Material shown ->
——
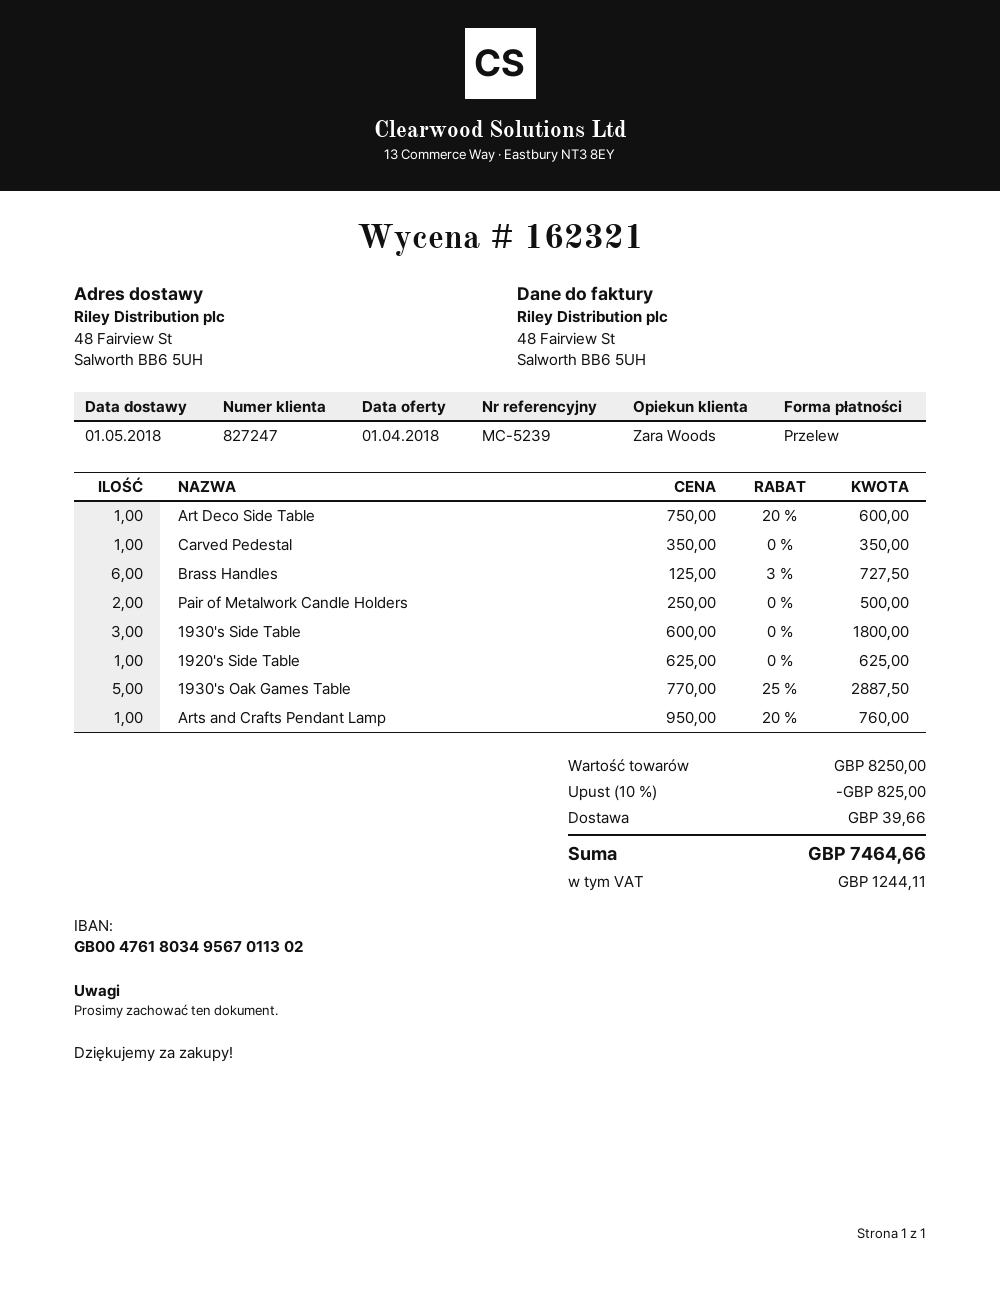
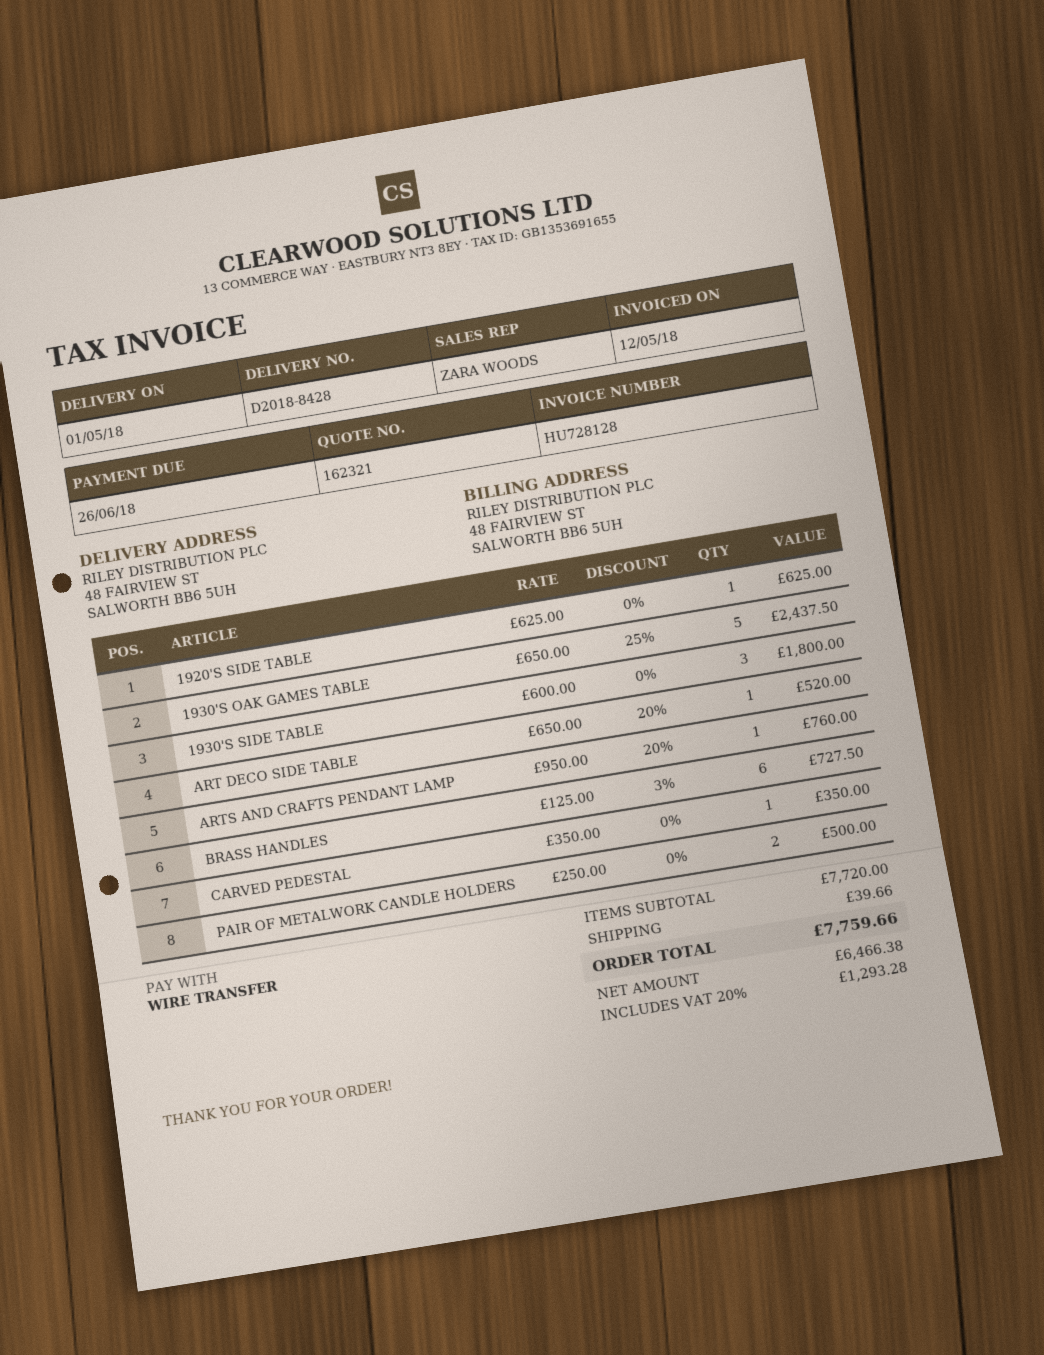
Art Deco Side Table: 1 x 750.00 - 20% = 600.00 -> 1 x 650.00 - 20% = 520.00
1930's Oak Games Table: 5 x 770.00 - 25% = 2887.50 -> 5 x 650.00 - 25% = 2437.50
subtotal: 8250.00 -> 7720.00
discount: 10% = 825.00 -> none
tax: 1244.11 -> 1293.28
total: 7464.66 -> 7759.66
——
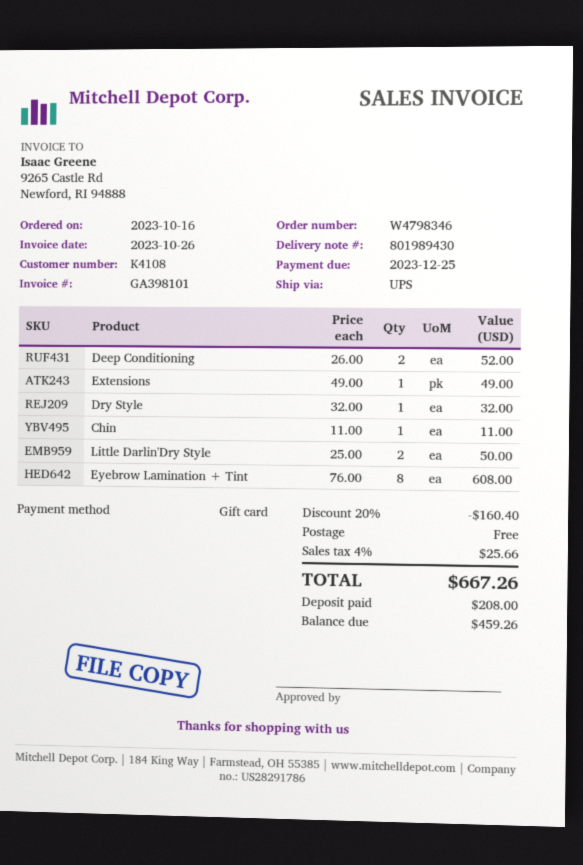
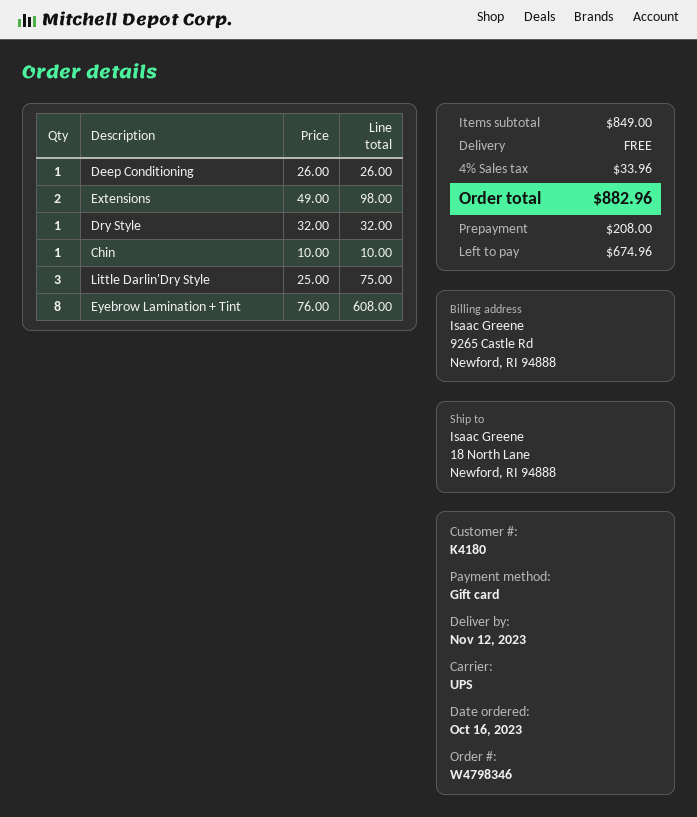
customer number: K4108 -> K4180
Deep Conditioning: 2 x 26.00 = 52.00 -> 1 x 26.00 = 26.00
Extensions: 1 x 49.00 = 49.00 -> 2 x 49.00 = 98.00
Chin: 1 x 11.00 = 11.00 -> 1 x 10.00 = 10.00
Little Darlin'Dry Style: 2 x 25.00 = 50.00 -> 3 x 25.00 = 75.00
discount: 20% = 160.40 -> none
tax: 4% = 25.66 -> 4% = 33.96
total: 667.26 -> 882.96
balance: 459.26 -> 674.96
——
Task goal ->
Which of the lines above hold the word "discount"? Copy each one.

Task response ->
discount: 10% = 825.00 -> none
discount: 20% = 160.40 -> none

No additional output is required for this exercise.